We Are Movie Cameras, Lucidly Dreaming
Filmmaker and curator Pamela Cohn knows all about the medium’s gallant struggle for a cinematic language that is new, immediate, and accessible to the viewer. Originally from Los Angeles, Cohn has travelled the world as an arts journalist, educator, producer and photographer, and has been a consultant on dozens of films. Currently based in Berlin, she has been an expat now for 10 years, traveling throughout Europe and Asia, and Lucid Dreaming: Conversations with 29 Filmmakers is the result of those intersections. Cohn sees her role with this book as a curator at a gallery of interconnected rooms with alternating ideas on one aesthetic; film language is spoken here, human experience is the entry fee.
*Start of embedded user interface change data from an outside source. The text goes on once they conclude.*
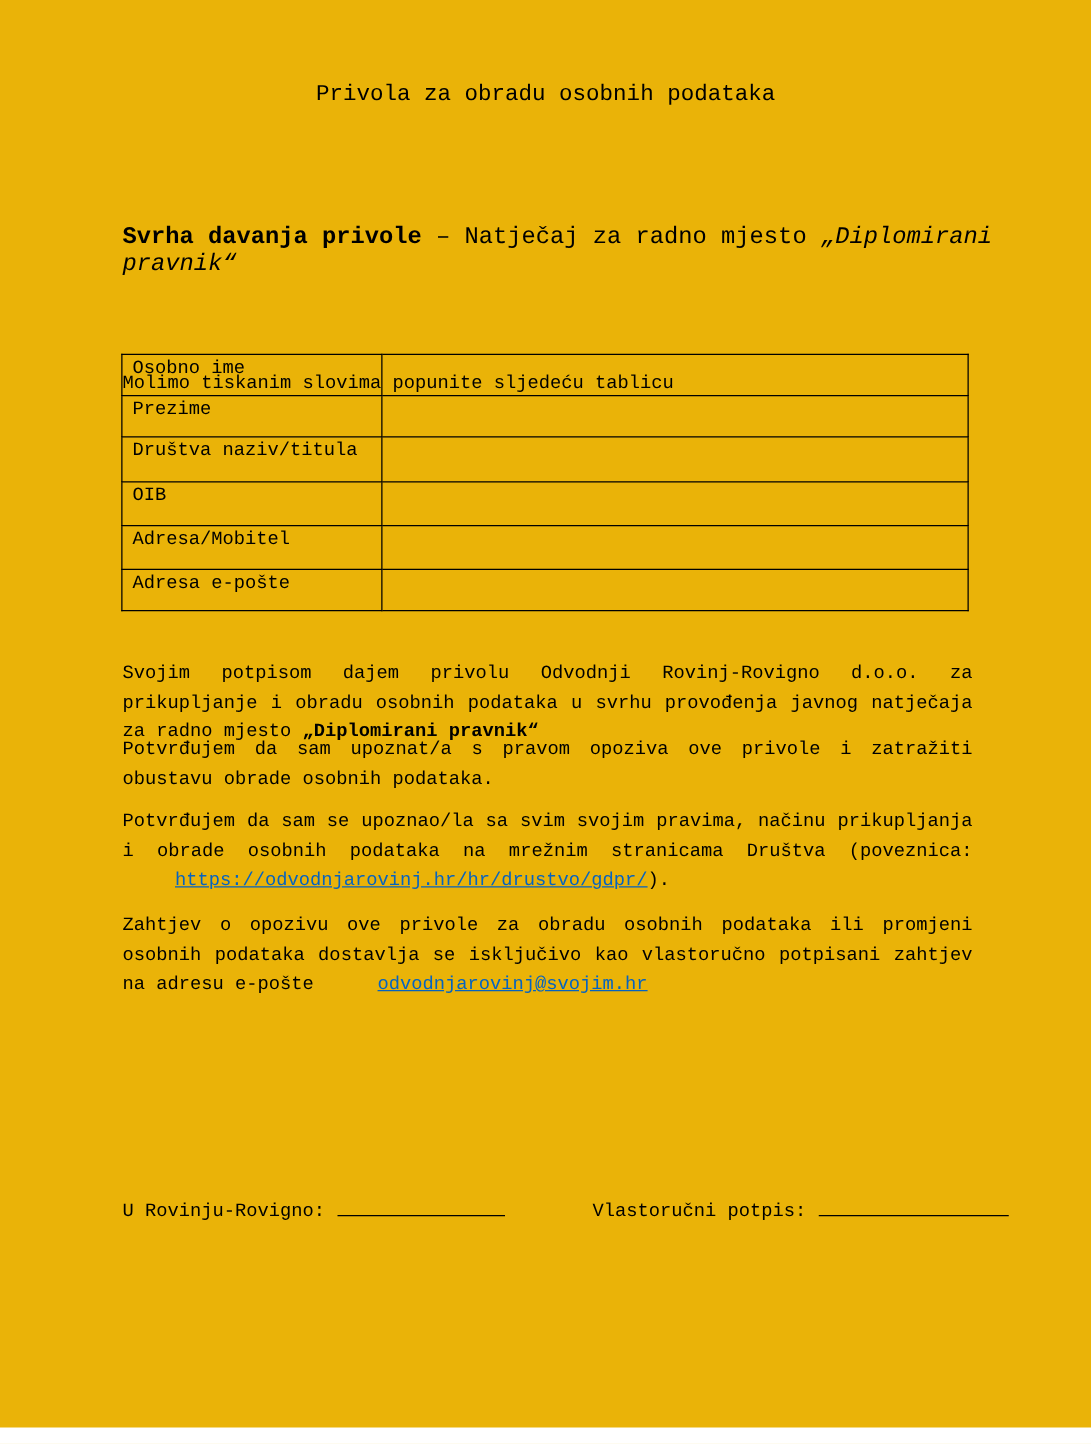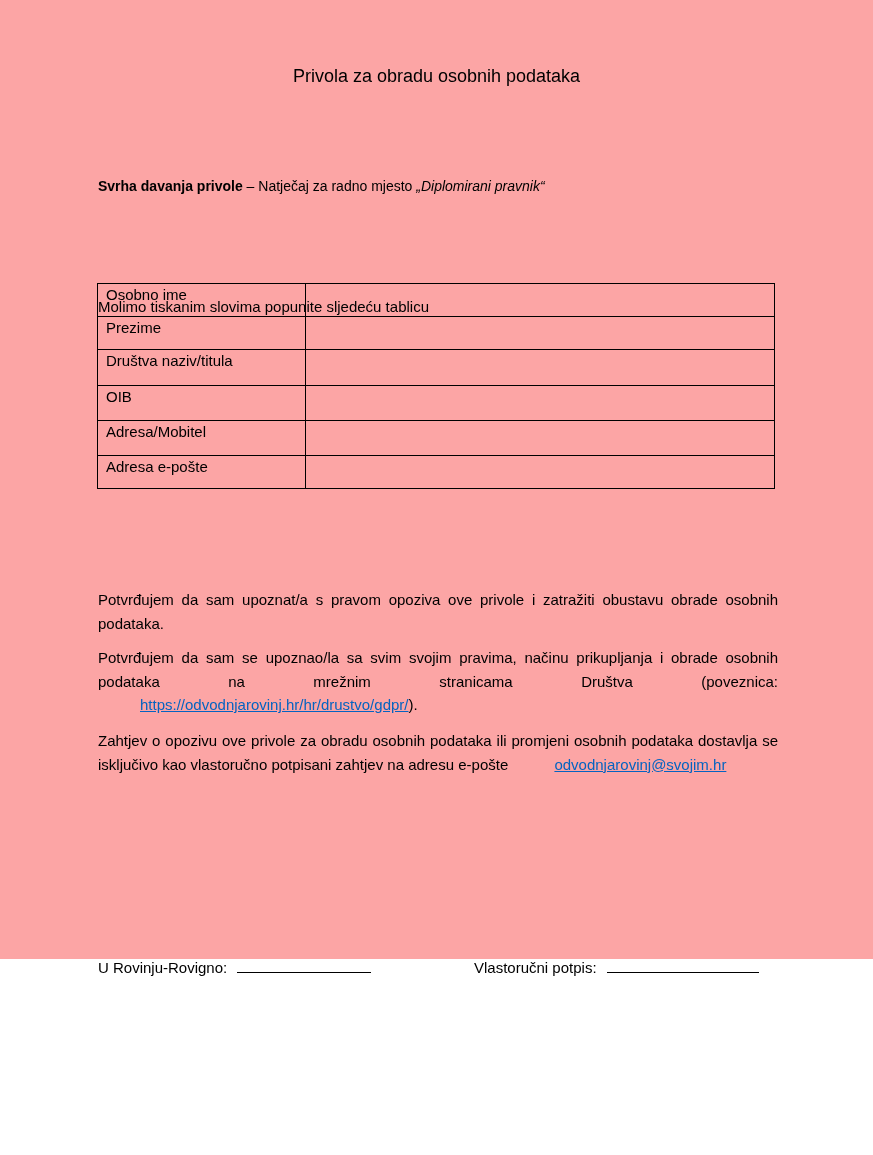--- a/index.html
+++ b/index.html
@@ -4,7 +4,7 @@
 <style>
   html, body { margin:0; padding:0; background:#ffffff; }
   body { width:873px; height:1155px; position:relative; font-family:"Liberation Sans", sans-serif; color:#000; }
-  .page { position:absolute; left:0; top:0; width:873px; height:959px; background:#fca5a5; }
+  .page { position:absolute; left:0; top:0; width:873px; height:1142px; background:#eab308;font-family:Liberation Mono, monospace; }
   .title { position:absolute; left:0; width:873px; top:66px; text-align:center; font-size:18px; }
   .purpose { position:absolute; left:98px; top:178px; font-size:14px; }
   .purpose b { font-weight:bold; }

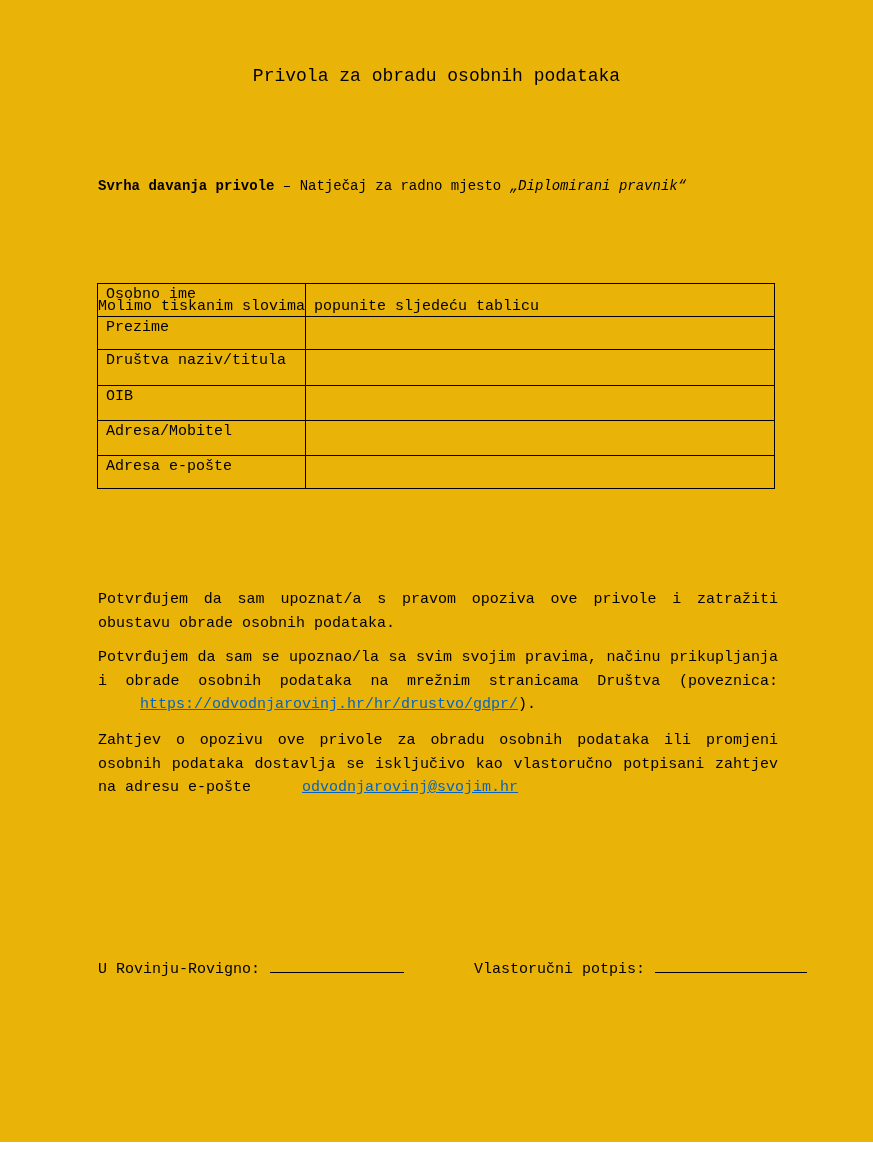--- a/index.html
+++ b/index.html
@@ -6,7 +6,7 @@
   body { width:873px; height:1155px; position:relative; font-family:"Liberation Sans", sans-serif; color:#000; }
   .page { position:absolute; left:0; top:0; width:873px; height:1142px; background:#eab308;font-family:Liberation Mono, monospace; }
   .title { position:absolute; left:0; width:873px; top:66px; text-align:center; font-size:18px; }
-  .purpose { position:absolute; left:98px; top:178px; font-size:14px; }
+  .purpose { position:absolute; left:98px; top:178px; font-size:19px; }
   .purpose b { font-weight:bold; }
   .purpose i { font-style:italic; }
   .instr { position:absolute; left:98px; top:250px; font-size:15px;margin-top:48px; }

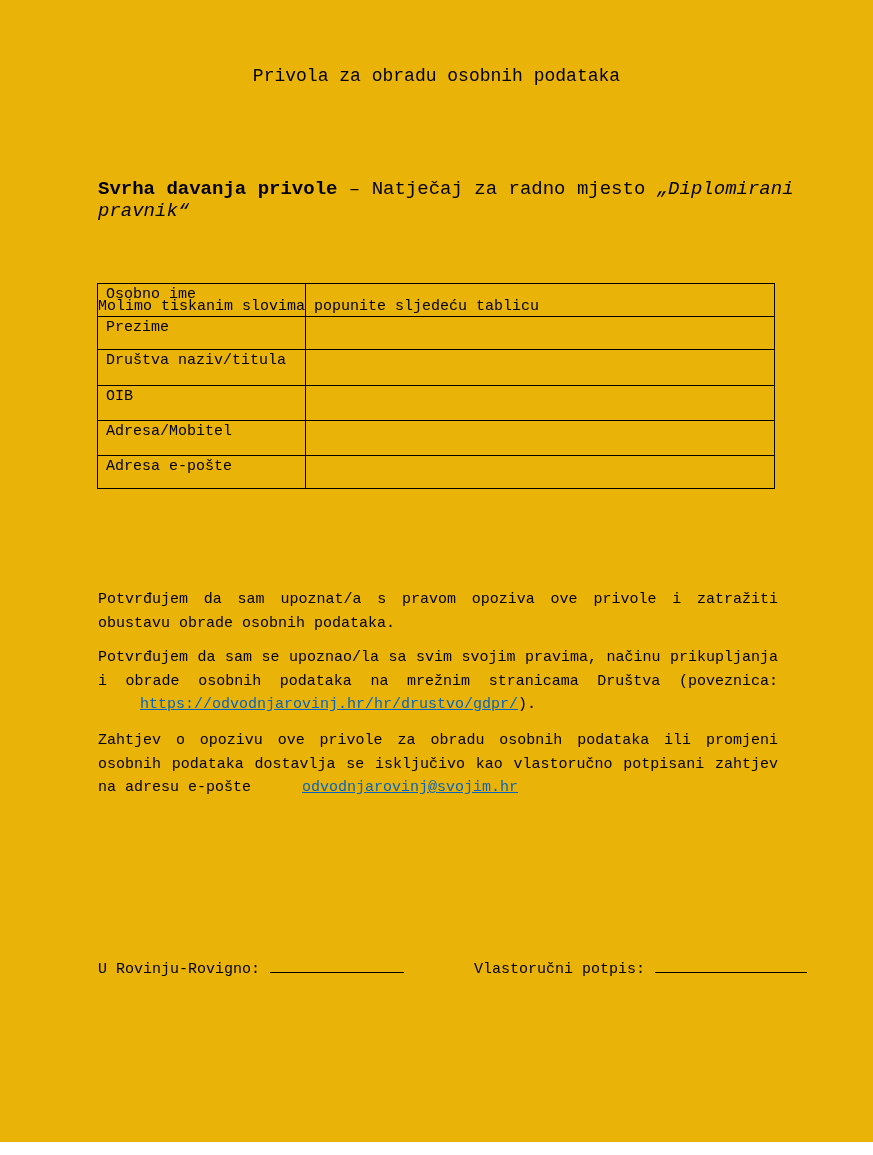--- a/index.html
+++ b/index.html
@@ -60,6 +60,9 @@
   </tbody>
     </table>
 
+  <div class="para" style="top:527px">
+    <span>Svojim potpisom dajem privolu Odvodnji Rovinj-Rovigno d.o.o. za prikupljanje i obradu osobnih podataka u svrhu provođenja javnog natječaja za radno mjesto </span><b>„Diplomirani pravnik“</b>
+  </div>
 
   <div class="para" style="top:588px">
     <span>Potvrđujem da sam upoznat/a s pravom opoziva ove privole i zatražiti obustavu obrade osobnih podataka.</span>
Cohn says her inspiration for the method applied to the garnering of conversations and their presentation in Lucid Dreaming came as a result of watching Astra Taylor’s film, Examined Life, at the Woodstock Film Festival in 2008. She writes that it “inspired me greatly. The format with which she approached long and in-depth conversations with some of the world’s most renowned philosophers was very much in line with how I wanted to converse with filmmakers.”
Lucid Dreaming begins with a special, bracketed conversation with Barbara Hammer, who succumbed to cancer last year. In Vital Signs, Hammer attempted to capture the essence of her battle with death (“looking it right in the face,” she tells Cohn). She was a legendary New York filmmaker, of whom Cohn says, “she has left behind an oeuvre that is staggering not only in its fecundity, but in the way her legacy as a life-long working artist lives on in hundreds of filmmakers creating work today.” Her themes and cinematic interests are too innumerable to catalogue here, but, in the interview with Cohn, she discussed a book she was working on that broadly addresses her aesthetic focus: “sexuality, film form and structure, the politics of abstraction.” Her life and work are memorialized at her website.
Lucid Dreaming comprises seven dialogical sections: “Antonyms of Beauty”; “Sonic Truth: Visioning with Sound”; “Border Crossings; Power Plays: Disruption”; “Memory & Magic: Inter-dimensionality”; “Notes from the Interior”; and “The Embodied Camera”. There are discussions of technical considerations, visual politics, and the phenomenological components of subjectivity. The filmmakers come from various countries and cultures, and their stories are idiosyncratic, sometimes bizarre, and always rich with the possibilities of the human experience.